**Try it**. Report, as a bare number, how many lines in the data contain "position".

[Web page revision data]
=== Begin Enclosure ===
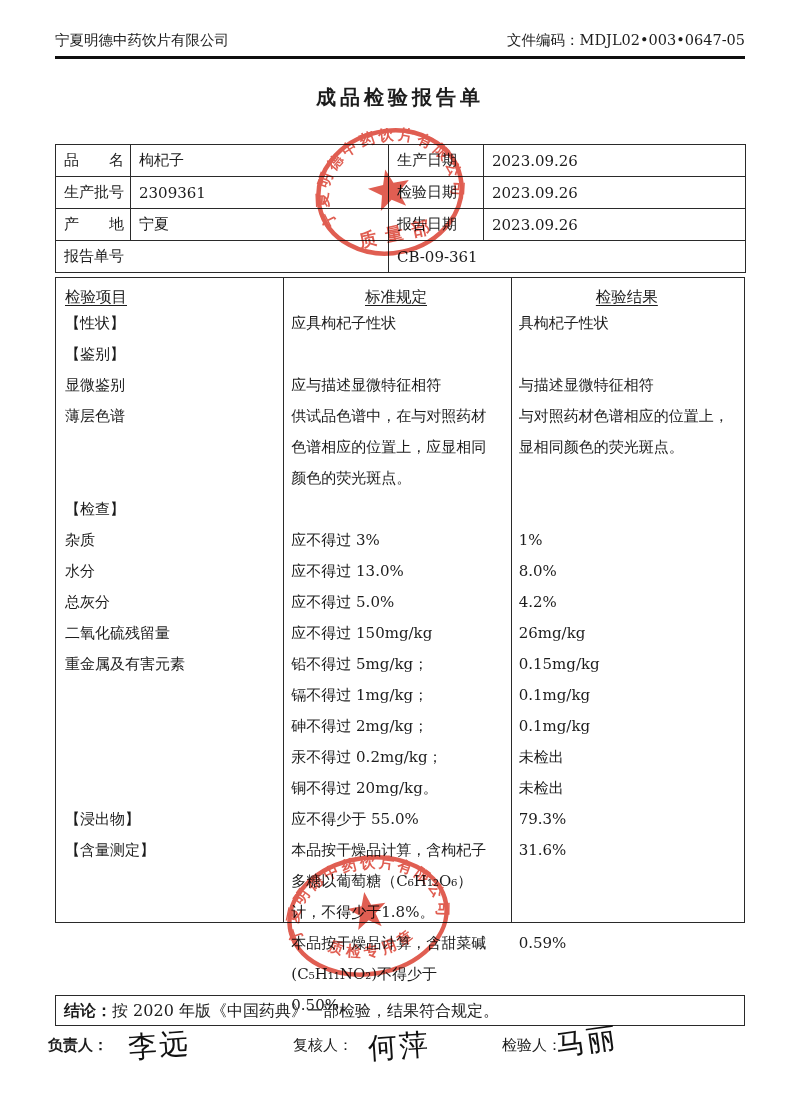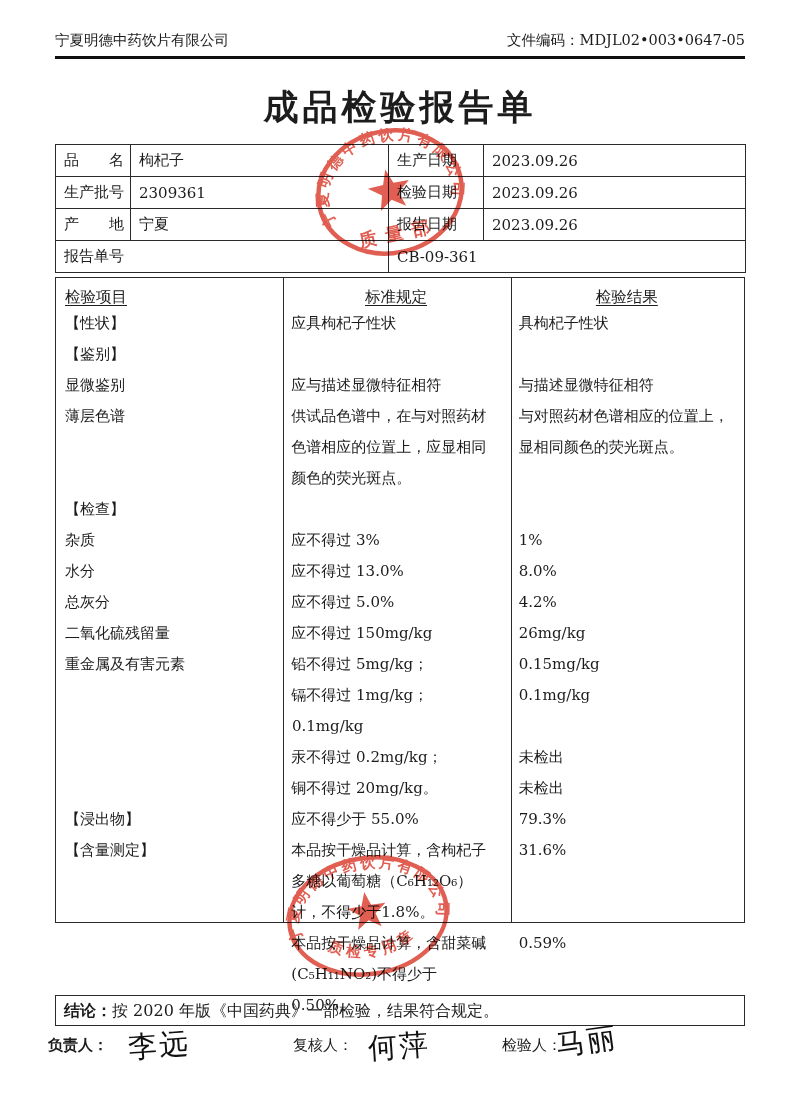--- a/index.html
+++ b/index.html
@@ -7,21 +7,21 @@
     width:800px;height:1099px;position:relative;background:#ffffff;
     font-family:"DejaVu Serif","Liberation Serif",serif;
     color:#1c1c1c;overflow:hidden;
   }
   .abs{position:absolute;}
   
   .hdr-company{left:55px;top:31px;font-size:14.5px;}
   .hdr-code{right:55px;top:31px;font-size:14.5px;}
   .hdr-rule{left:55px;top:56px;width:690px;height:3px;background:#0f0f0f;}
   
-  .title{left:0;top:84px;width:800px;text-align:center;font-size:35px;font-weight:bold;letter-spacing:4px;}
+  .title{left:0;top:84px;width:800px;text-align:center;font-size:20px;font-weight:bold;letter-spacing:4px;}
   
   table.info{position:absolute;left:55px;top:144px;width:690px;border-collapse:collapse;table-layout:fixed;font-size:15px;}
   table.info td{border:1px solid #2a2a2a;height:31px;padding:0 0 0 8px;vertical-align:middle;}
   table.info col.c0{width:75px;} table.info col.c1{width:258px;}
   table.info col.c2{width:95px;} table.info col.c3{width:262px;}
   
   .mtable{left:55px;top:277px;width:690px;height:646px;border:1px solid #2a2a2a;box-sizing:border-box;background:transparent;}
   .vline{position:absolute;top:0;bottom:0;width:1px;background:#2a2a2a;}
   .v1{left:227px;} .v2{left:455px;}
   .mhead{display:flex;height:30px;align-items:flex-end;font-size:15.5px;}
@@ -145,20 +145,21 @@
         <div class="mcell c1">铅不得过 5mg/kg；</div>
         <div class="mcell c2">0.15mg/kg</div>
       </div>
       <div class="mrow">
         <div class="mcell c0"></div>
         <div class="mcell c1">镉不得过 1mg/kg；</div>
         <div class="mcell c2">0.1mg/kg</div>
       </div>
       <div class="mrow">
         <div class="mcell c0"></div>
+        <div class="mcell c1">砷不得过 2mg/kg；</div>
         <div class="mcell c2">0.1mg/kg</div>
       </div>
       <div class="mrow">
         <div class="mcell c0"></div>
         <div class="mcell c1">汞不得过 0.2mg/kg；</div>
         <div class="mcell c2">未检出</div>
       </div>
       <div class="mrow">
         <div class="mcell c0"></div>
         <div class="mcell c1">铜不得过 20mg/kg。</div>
=== End Enclosure ===
**Solution**. 4